Using the data below, copy out all lines with the word "font".

[Opening TASK INPUTS section]

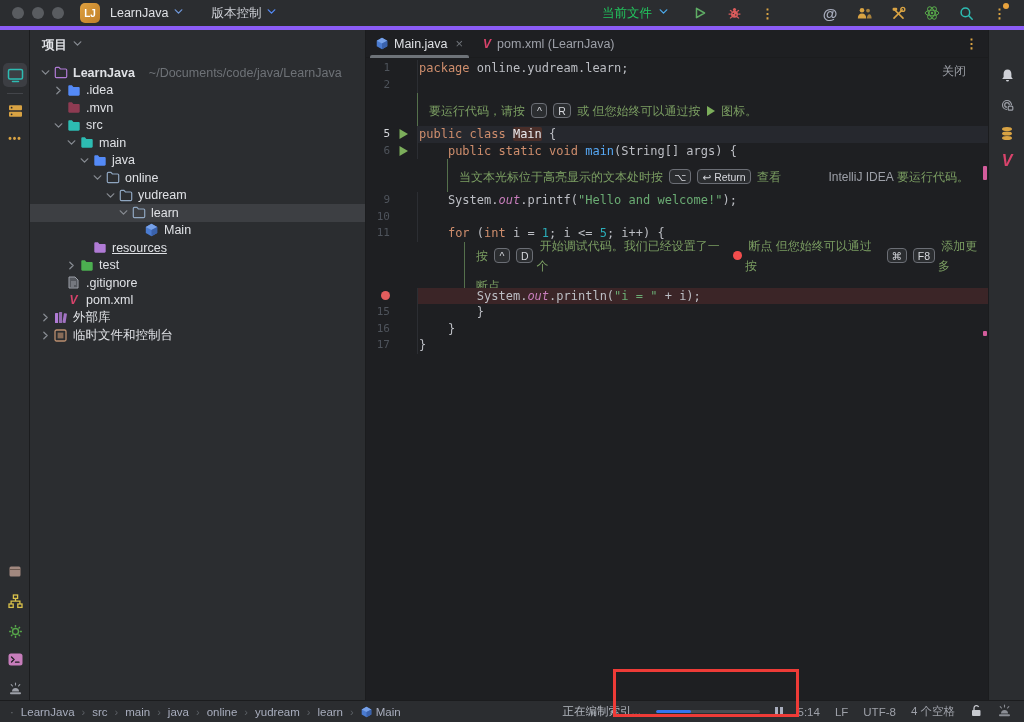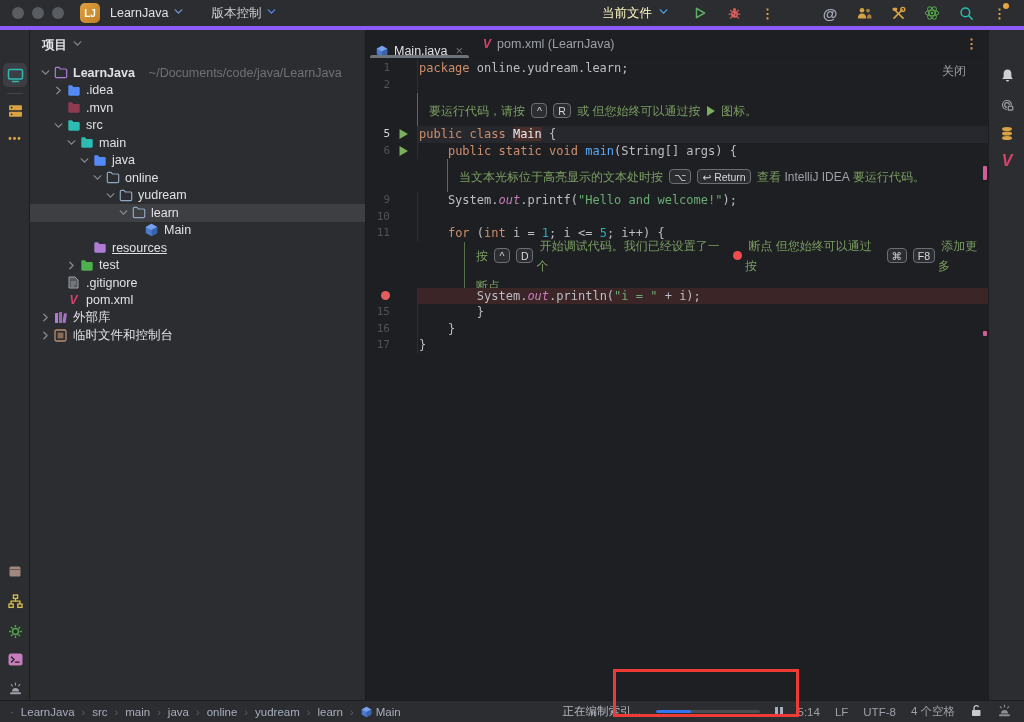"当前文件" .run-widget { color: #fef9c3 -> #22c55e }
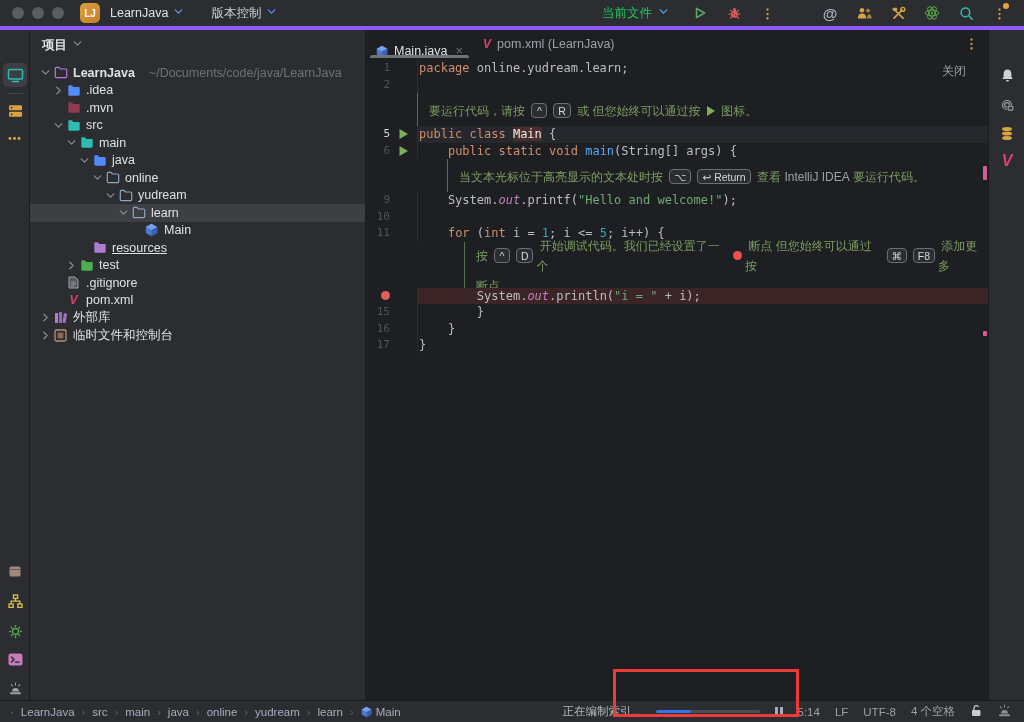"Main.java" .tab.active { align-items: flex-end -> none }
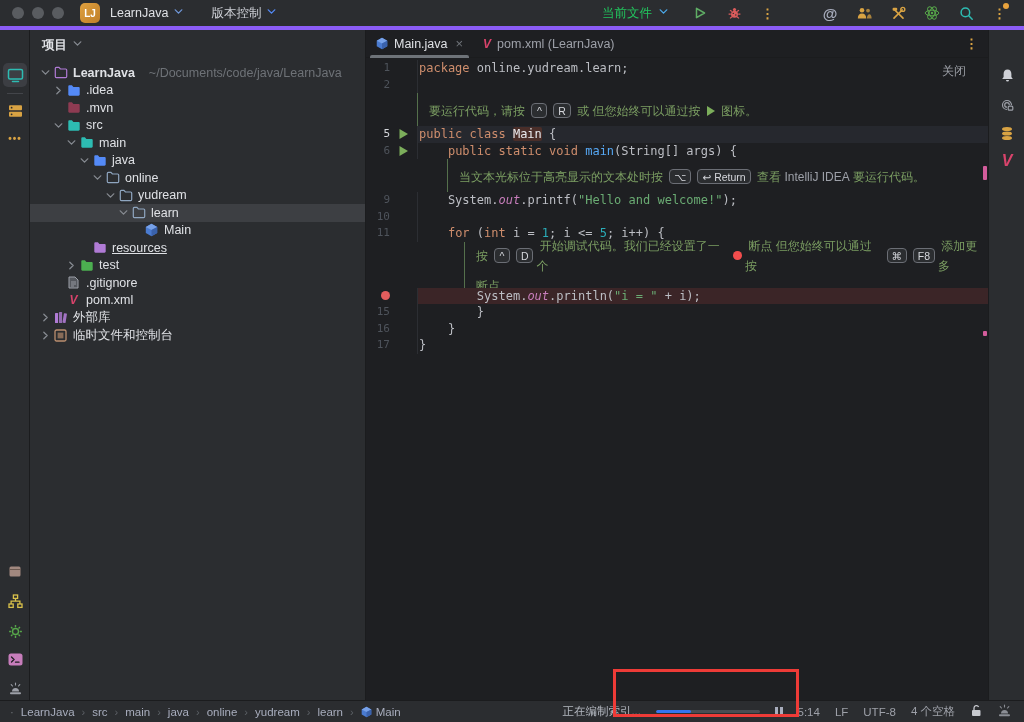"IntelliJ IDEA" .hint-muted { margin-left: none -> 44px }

[Closing TASK INPUTS section]
[Opening TASK INPUTS section]

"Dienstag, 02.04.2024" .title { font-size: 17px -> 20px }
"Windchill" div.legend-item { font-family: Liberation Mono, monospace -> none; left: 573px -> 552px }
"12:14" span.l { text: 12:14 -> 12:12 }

[Closing TASK INPUTS section]

RESPONSE BOX:
"Dienstag, 02.04.2024" .title { font-size: 17px -> 20px }
"Windchill" div.legend-item { font-family: Liberation Mono, monospace -> none; left: 573px -> 552px }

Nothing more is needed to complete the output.